§ SUPPLIED DATA:
-=-=-=-=-
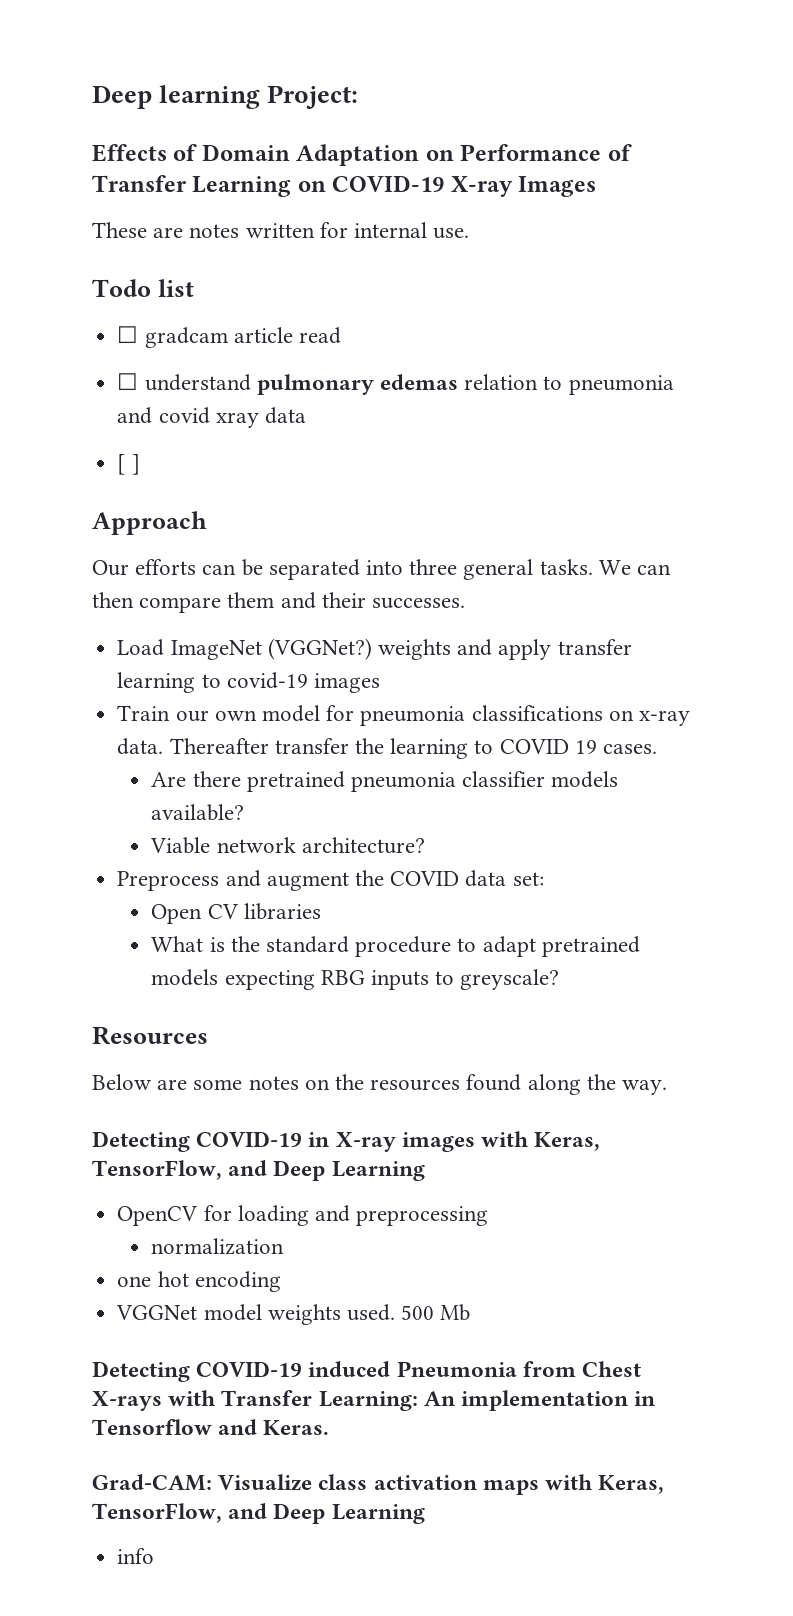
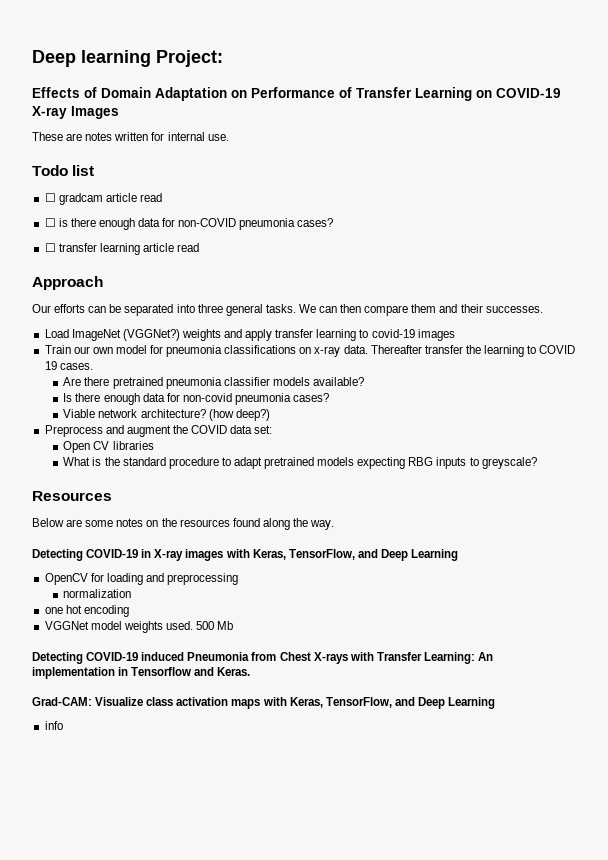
[144,374,674,395] [117,407,306,428] [117,454,140,475] understand pulmonary edemas relation to pneumonia and covid xray data // [ ] -> [58,218,334,230] [44,243,200,255] is there enough data for non-COVID pneumonia cases? // ☐ transfer learning article read
(245, 812) none -> [63,393,330,405] // Is there enough data for non-covid pneumonia cases?
(425, 845) none -> [208,409,270,421] (how deep?)

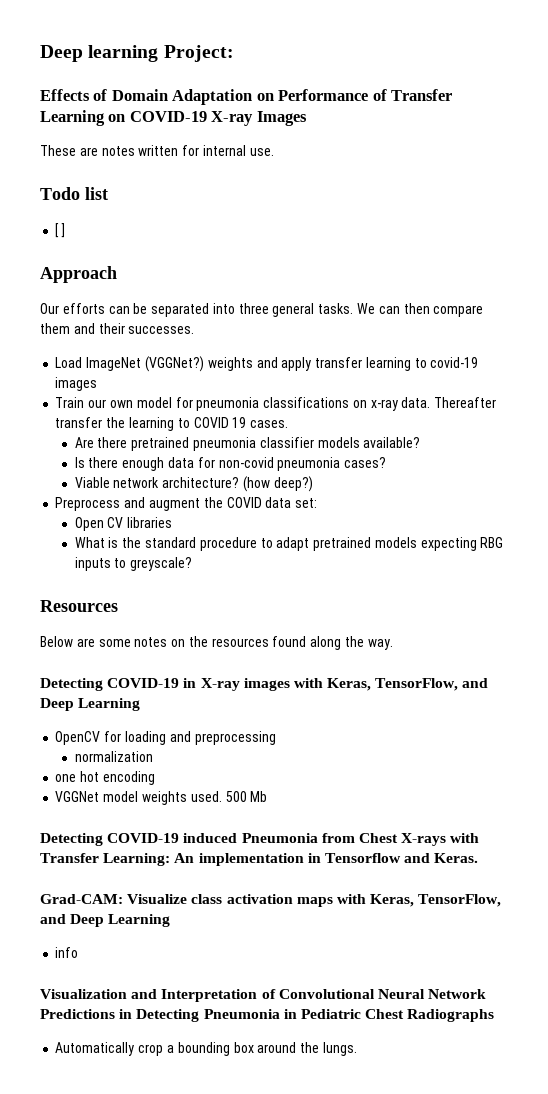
[44,193,162,205] [44,218,334,230] [44,243,200,255] ☐ gradcam article read // ☐ is there enough data for non-COVID pneumonia cases? // ☐ transfer learning article read -> [55,223,66,238] [ ]
(63, 725) none -> [40,989,487,1002] [40,1009,495,1022] [55,1042,357,1056] // Visualization and Interpretation of Convolutional Neural Network Predictions in Detecting Pneumonia in Pediatric Chest Radiographs // Automatically crop a bounding box around the lungs.

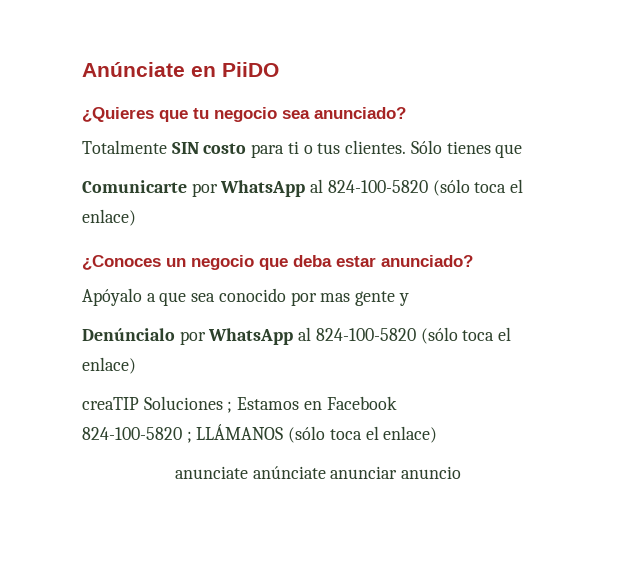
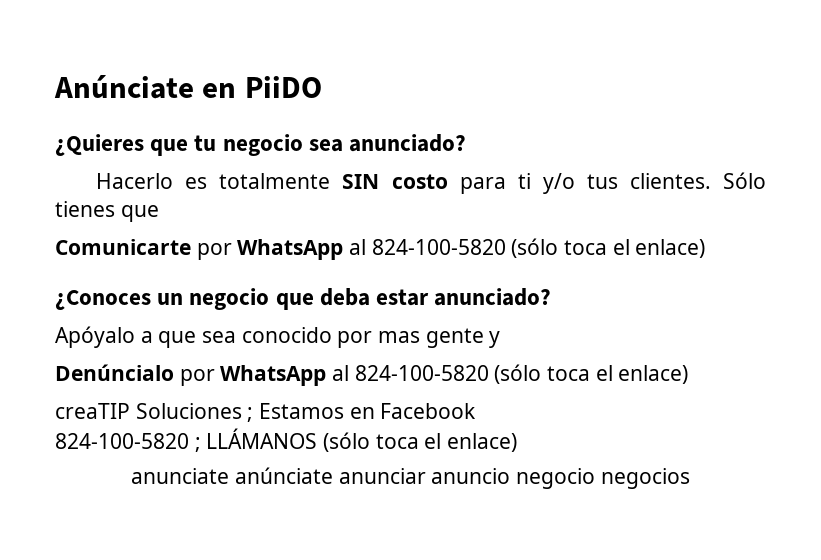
[82,140,167,154] Totalmente -> [96,173,331,189] Hacerlo es totalmente
[303,145,313,154] o -> [542,173,575,194] y/o
(462, 472) none -> [516,468,690,489] negocio negocios

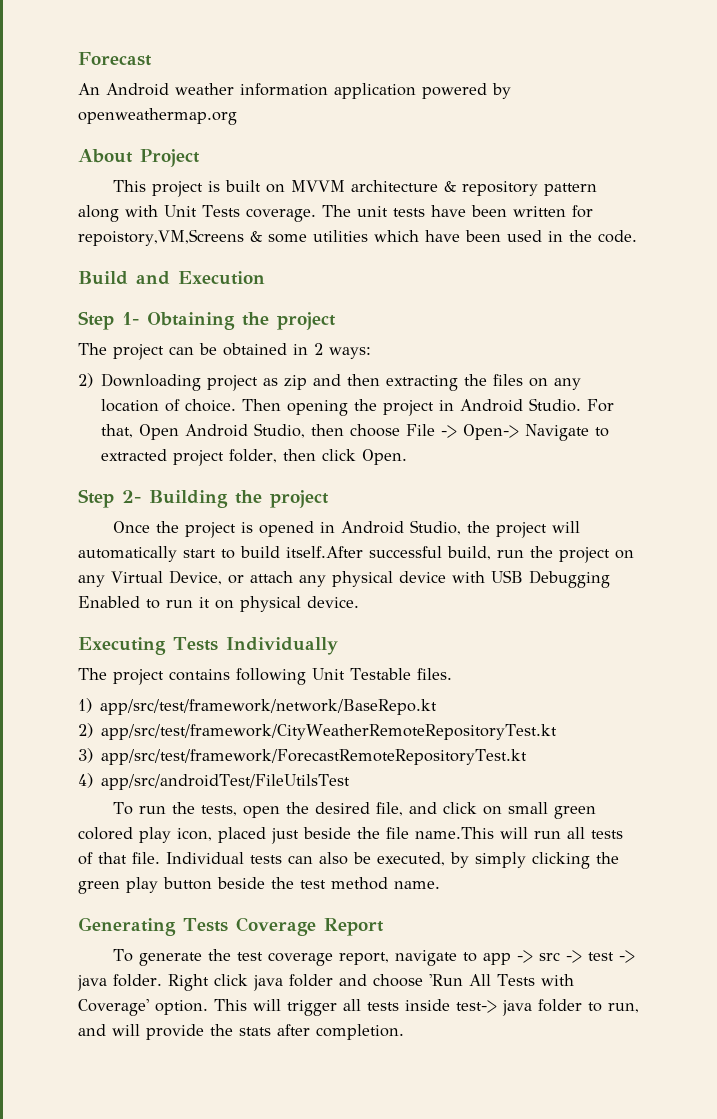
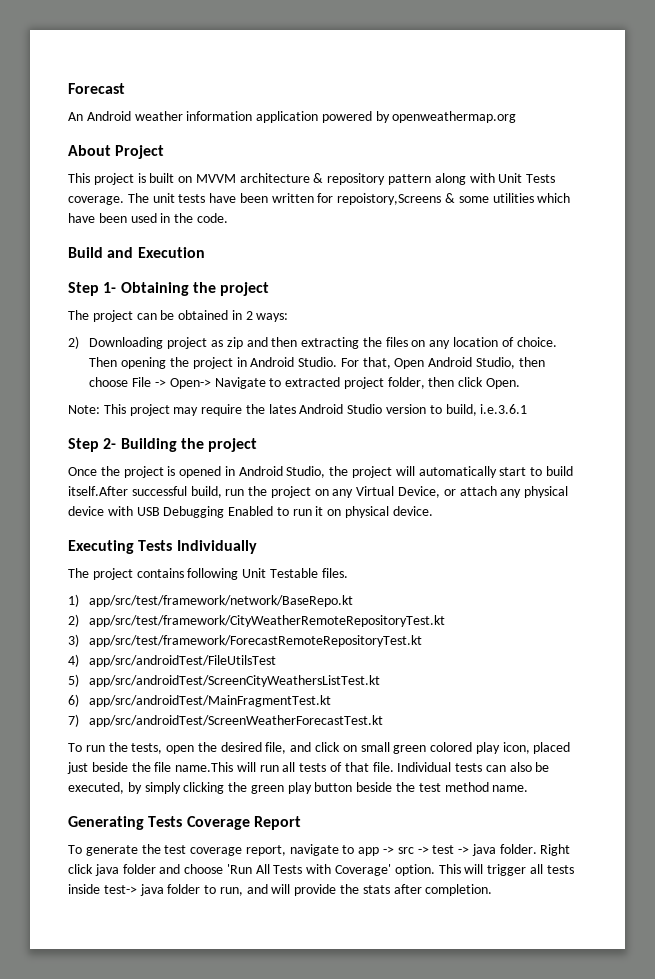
[78,229,244,246] repoistory,VM,Screens -> [337,193,442,205] repoistory,Screens
(408, 457) none -> [68,404,528,416] // Note: This project may require the lates Android Studio version to build, i.e.3.6.1
(351, 782) none -> [68,674,381,687] [68,694,332,707] [68,714,384,727] // 5) app/src/androidTest/ScreenCityWeathersListTest.kt // 6) app/src/androidTest/MainFragmentTest.kt // 7) app/src/androidTest/ScreenWeatherForecastTest.kt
-=-=-=-=-
§ TASK OBJECTIVE:
Each record above must be retyped exactly. Omit the pictures.

§ TASK RESULT:
[144,374,674,395] [117,407,306,428] [117,454,140,475] understand pulmonary edemas relation to pneumonia and covid xray data // [ ] -> [58,218,334,230] [44,243,200,255] is there enough data for non-COVID pneumonia cases? // ☐ transfer learning article read
(245, 812) none -> [63,393,330,405] // Is there enough data for non-covid pneumonia cases?
(425, 845) none -> [208,409,270,421] (how deep?)

[44,193,162,205] [44,218,334,230] [44,243,200,255] ☐ gradcam article read // ☐ is there enough data for non-COVID pneumonia cases? // ☐ transfer learning article read -> [55,223,66,238] [ ]
(63, 725) none -> [40,989,487,1002] [40,1009,495,1022] [55,1042,357,1056] // Visualization and Interpretation of Convolutional Neural Network Predictions in Detecting Pneumonia in Pediatric Chest Radiographs // Automatically crop a bounding box around the lungs.

[82,140,167,154] Totalmente -> [96,173,331,189] Hacerlo es totalmente
[303,145,313,154] o -> [542,173,575,194] y/o
(462, 472) none -> [516,468,690,489] negocio negocios

[78,229,244,246] repoistory,VM,Screens -> [337,193,442,205] repoistory,Screens
(408, 457) none -> [68,404,528,416] // Note: This project may require the lates Android Studio version to build, i.e.3.6.1
(351, 782) none -> [68,674,381,687] [68,694,332,707] [68,714,384,727] // 5) app/src/androidTest/ScreenCityWeathersListTest.kt // 6) app/src/androidTest/MainFragmentTest.kt // 7) app/src/androidTest/ScreenWeatherForecastTest.kt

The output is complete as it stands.